Но тут их сшибли с ног подоспевшие Ковальчук и агент ТОГПУ. Высокий пустился наутек, но на этот раз далеко не убежал. Меткая пуля остановила его — и навеки. Второго же мы на пролетке свезли в розыск, завезя по дороге в больницу раненого мною извозчика.
Здоровый дядя оказался моим «давнишним знакомым» ревматиком Колачевым. В управлении много переполоха наделало наше появление. А апофеозом было, когда я с себя стащил парик и сорвал усы. «Давнишний мой знакомый» к общему удовольствию сплюнул от злости и длинно, затейливо выругался.

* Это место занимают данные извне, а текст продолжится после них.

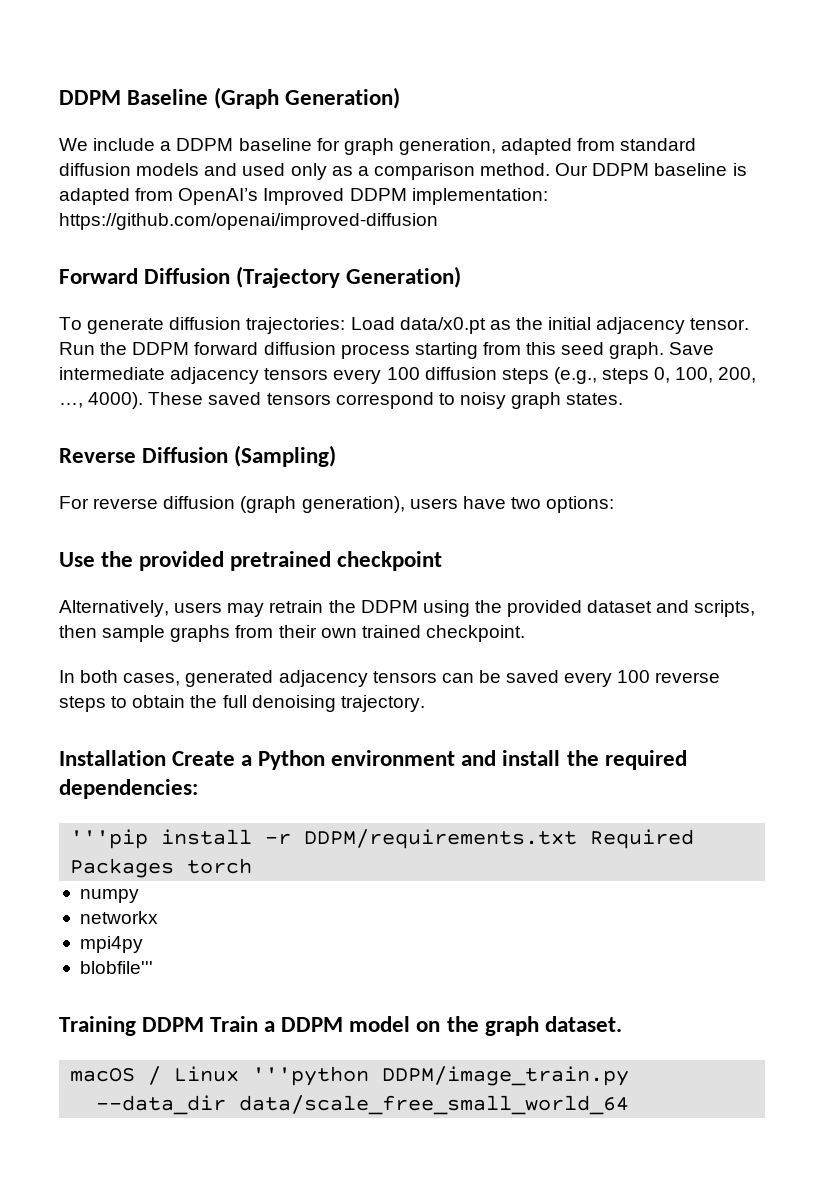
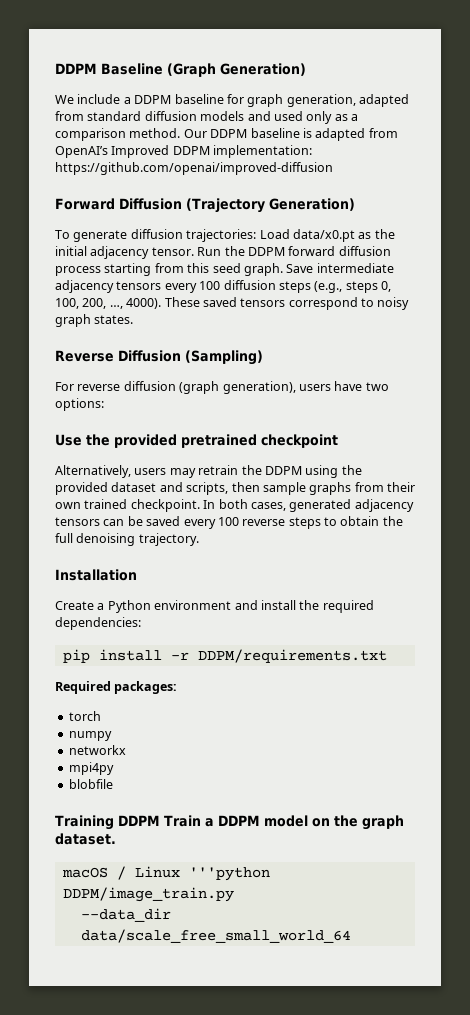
- Alternatively, users may retrain the DDPM using the provided dataset and scripts, then sample graphs from their own trained checkpoint.
- In both cases, generated adjacency tensors can be saved every 100 reverse steps to obtain the full denoising trajectory.
+ Alternatively, users may retrain the DDPM using the provided dataset and scripts, then sample graphs from their own trained checkpoint. In both cases, generated adjacency tensors can be saved every 100 reverse steps to obtain the full denoising trajectory.
- Installation Create a Python environment and install the required dependencies:
+ Installation
+ Create a Python environment and install the required dependencies:
- '''pip install -r DDPM/requirements.txt Required Packages torch
+ pip install -r DDPM/requirements.txt
+ Required packages:
+ torch
- blobfile'''
+ blobfile

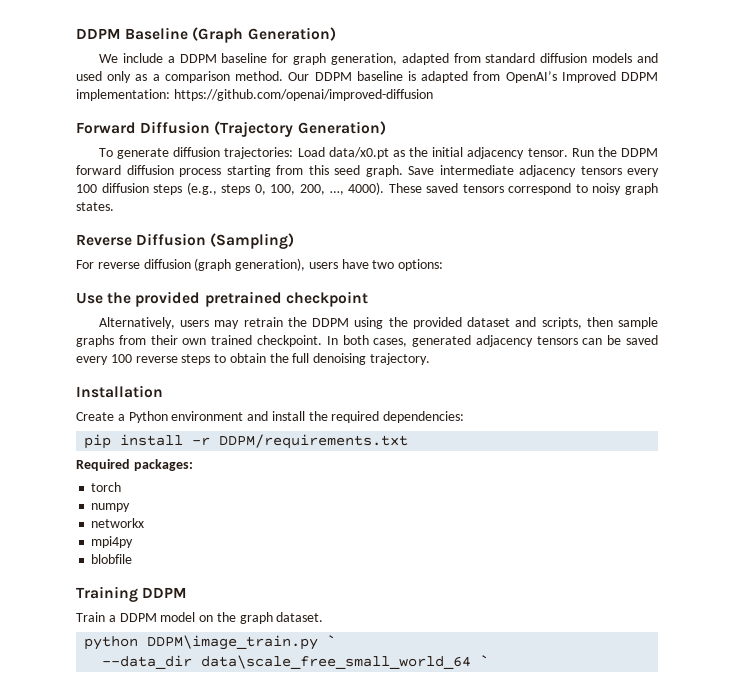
- Training DDPM Train a DDPM model on the graph dataset.
+ Training DDPM
+ Train a DDPM model on the graph dataset.
- macOS / Linux '''python DDPM/image_train.py
+ python DDPM\image_train.py `
- --data_dir data/scale_free_small_world_64
+ --data_dir data\scale_free_small_world_64 `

Помимо него на скамью подсудимых сел и оправившийся извозчик, на квартире которого был найден целый склад награбленных вещей. Вскоре после этого Фролова освободили от занимаемых им трех должностей, и он принял дела зав. Земотделом. Там ему было спокойнее.
Досаднее всего то, что я месяца два ходил с рыжими бровями, не мог никак отмыть, — уж больно хорошо постарался парикмахер губрозыска.